Insurers have been pulling coverage in pensions PI for a number of years, but will the FCA’s recent intervention change things?

Insurers have had concerns about the entire salary-related pension transfer advice market for a while.

Last week professional indemnity (PI) insurer – Liberty announced that it was no longer accepting new business for defined benefit (DB) pensions transfers due to the risk increasing in this area.

Incidents of pensions mis-selling have been on the rise since rules were relaxed in 2015, and many financial advisers performing a high level of DB pension transfers have reportedly seen their PI coverage cut only £500,000.

The FCA has been continuously reviewing pension transfers and last week announced that it was taking further action due to its concern over firms giving an “unacceptable standard” of advice. 

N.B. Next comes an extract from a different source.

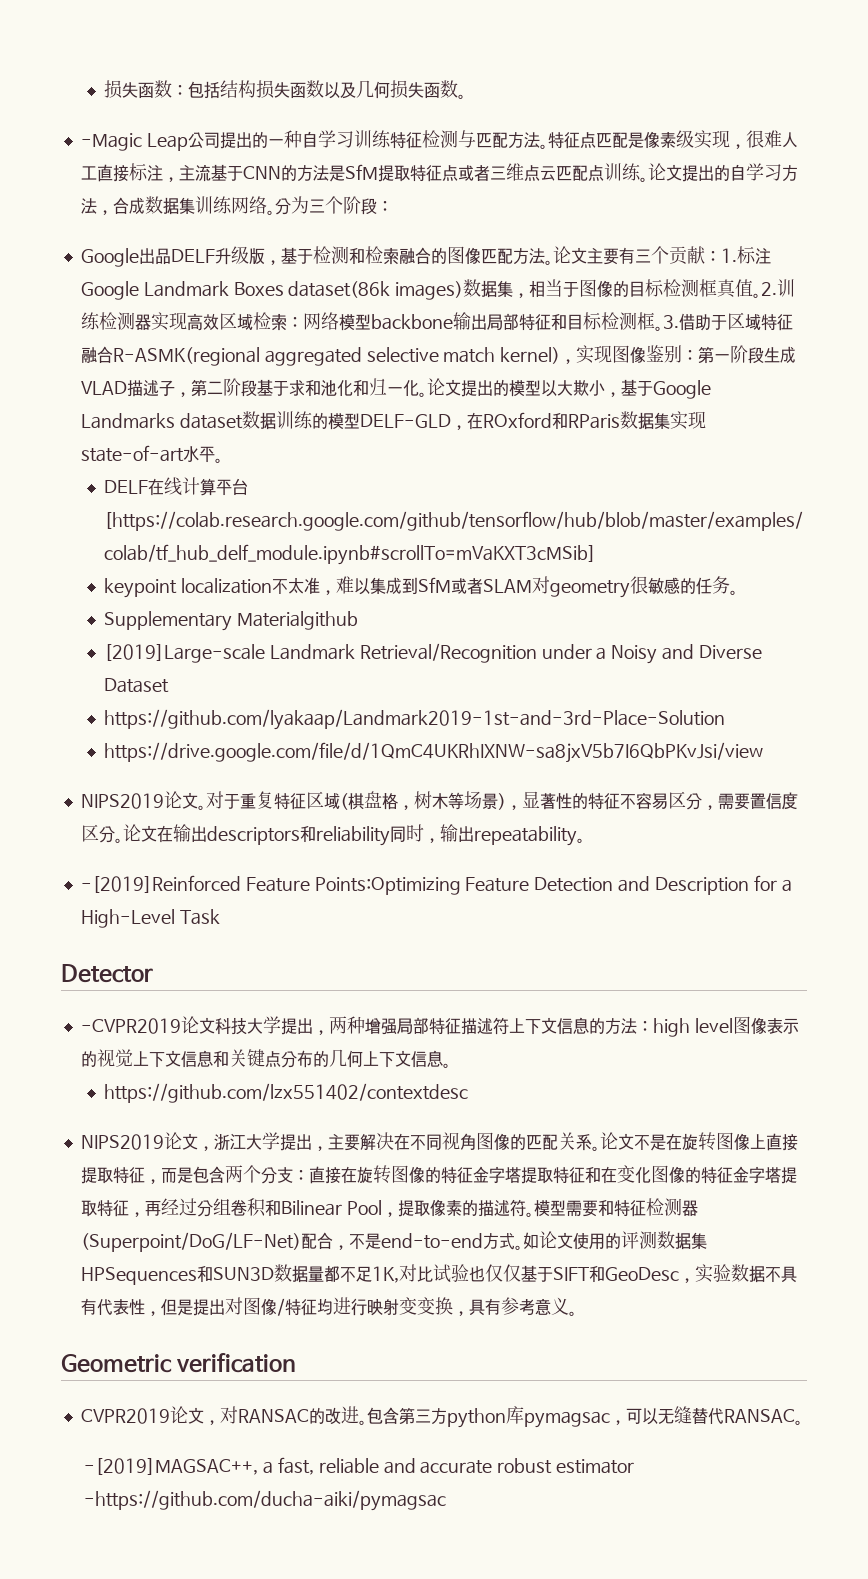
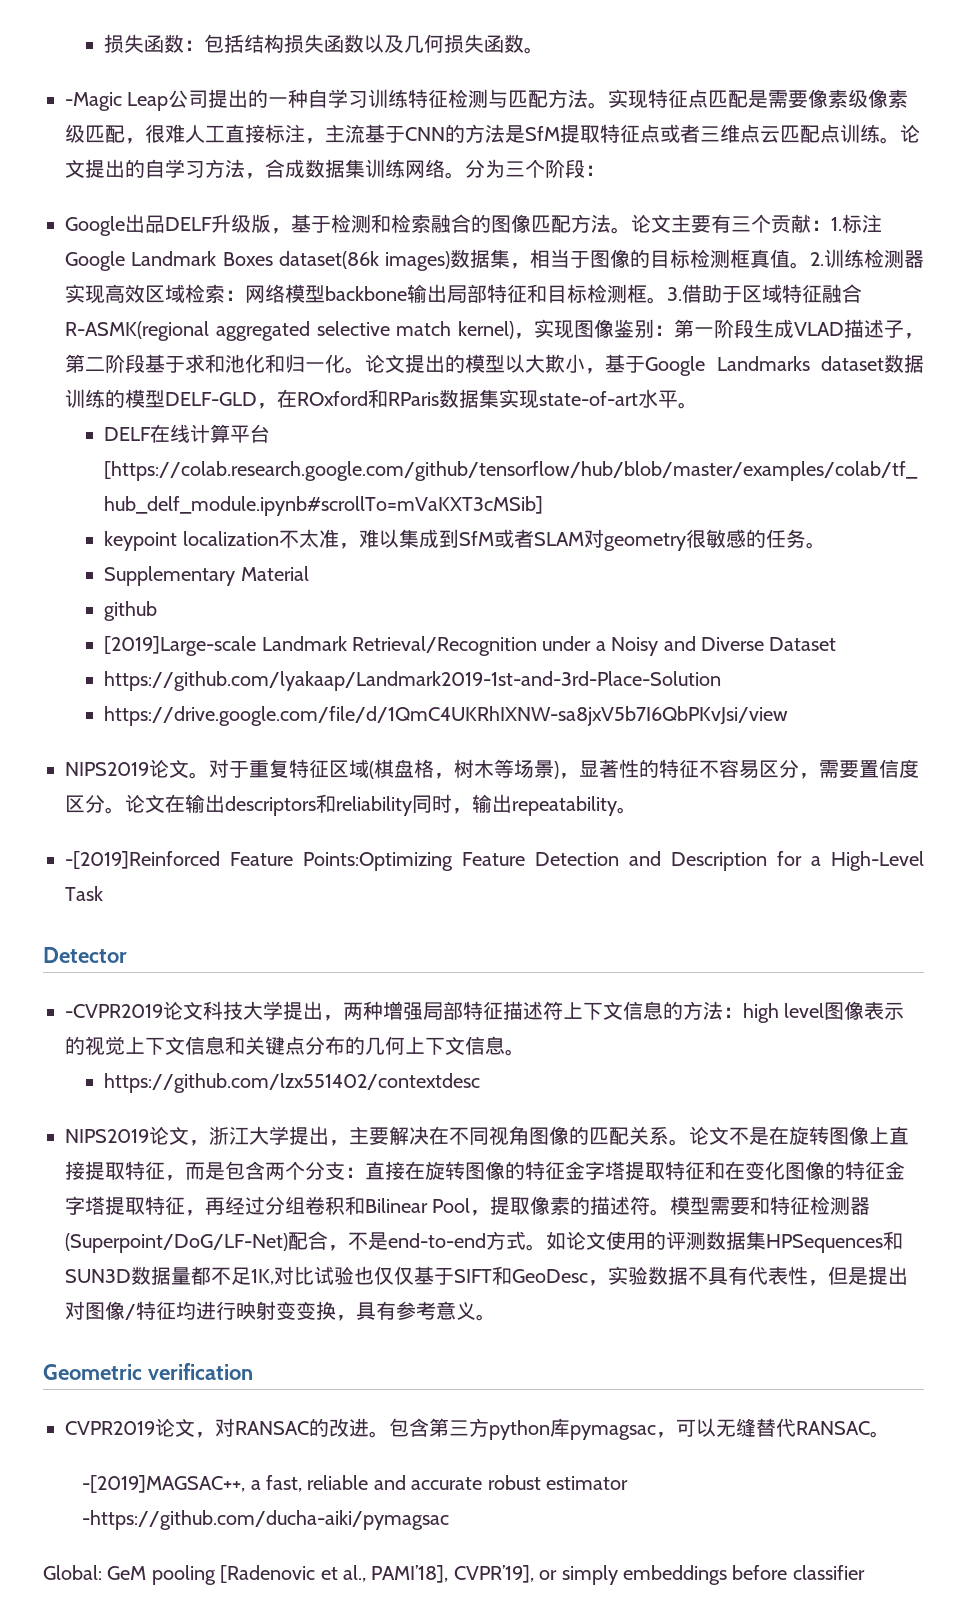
(548, 146) none -> [608,89,649,109] 实现
[643,130,730,149] 像素级实现 -> [768,89,909,108] [65,124,125,143] 需要像素级像素级匹配
[236,611,358,630] Materialgithub -> [240,566,309,581] [104,601,158,621] Material // github
(447, 1500) none -> [43,1565,865,1585] // Global: GeM pooling [Radenovic et al., PAMI’18], CVPR’19], or simply embeddings before classifier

The financial watchdog released three papers in a bid to protect pension savers and retirees. It has proposed a series of measures to protect consumers transferring out of the DB pension schemes.

But after such a loss of confidence in the line, will the FCA’s actions be enough to attract insurers back and restore levels of coverage? 

No significant improvement 

Brian Boehmer, partner at Lockton, thinks not. He told Insurance Times: “Overall, the proposed changes by the FCA are not going to improve the situation significantly for insurers.

“The increase to the FOS [financial ombudsman service] awards has greatly frustrated insurers. Not only do they have to cope with the goal’s posts being moved retrospectively, insurers also have to deal with increased awards while having little ability to challenge them.

“Further, the majority of claims will fall into the first £500,000 bracket so it is unlikely that there will be any significant savings available for the reduced limit.”

Nathan Long, senior analyst at Hargreaves Lansdown, added: “It’s telling that the regulator is also focusing on people being defaulted into advice services that don’t offer value for money, as most people only really need advice at the point their finances become too complex for them.”

“Jittery underwriters” 

The FCA’s three papers include a ban on contingent charging on defined benefit transfers – where advisers only get paid if the individual goes ahead with the transfer of a pension. It will be introducing “investment pathways” for consumers entering drawdown without taking advice and an “advice-light” service so consumers are not paying full fees unless realistic circumstances can be proved.

However, Keoghs’ partner Ruth Lawrence highlighted that the financial advisers’ PI insurance sector had seen significant losses in the past, and that there were a number of factors that would continue to make underwriters “jittery”.

These include the complexity of pensions, the high values involved, and that if pension values dip, financial advisers are left in the firing line.

“The echoes from endowment mortgage scandals past are clearly audible,” she said. “If you add to this the fact that the level of exposure at this stage is very hard to gauge, one can see insurers adopting an increasingly bearish approach to this cover going forwards.

“As against that there is a demand from members of the public for advice with regard to their pension position and with appropriately worded letters of engagement and capped liability there is no reason why advice should not be given without undue risk to insurers.”

Fewer providers

But she warned that at present there would appear to be no incentive for insurers to offer this cover for their IFA clients. 

She added: “Similar difficulties are currently facing construction professionals particularly Approved Inspectors.

“The lack of available insurance to this group has led to companies going bust and the risk of building projects being halted. If IFAs are similarly unable to obtain cover the same risks apply to both the IFAs and their clients [or] consumers.”

Neil Jefferies, head of financial planning at Adroit – an IFA [independent financial adviser] which is part of the Slater and Gordon group, said the changes in pension rules would most likely see fewer financial advisers offering this specialist product.

He told Insurance Times: “While it is not in the vast majority of people’s interests to transfer out of a defined benefit pension, there will still be a minority – those wishing to retire early or access pension assets for alternative investments – who want to.

“Given that, there will continue to be some demand for specialist advice. In the new regulatory and insurance landscape, we will continue to see a reduction in the number of IFAs offering this service because it will not be financially viable.”

Good risk, bad risk 

Yet, with the situation at least now improving for PI insurers in the pensions market, Anthony Silverman, associate director in analytics at AM Best, said said there were other attractive features of the pensions market that he said would keep insurers interested.

Silverman said: “The difficulty for insurers is the challenge of separating good risks from the bad in this market right now.

“However, a trend of increasing activity around pensions savings alongside the attractiveness for insurers of maintaining and expanding their footprint in servicing a part of the intangible economy, and the positioning of this class of PI insurance within large diversified insurance portfolios means that some insurers will want to stay in close contact with the market and provide carefully structured cover at the right price.”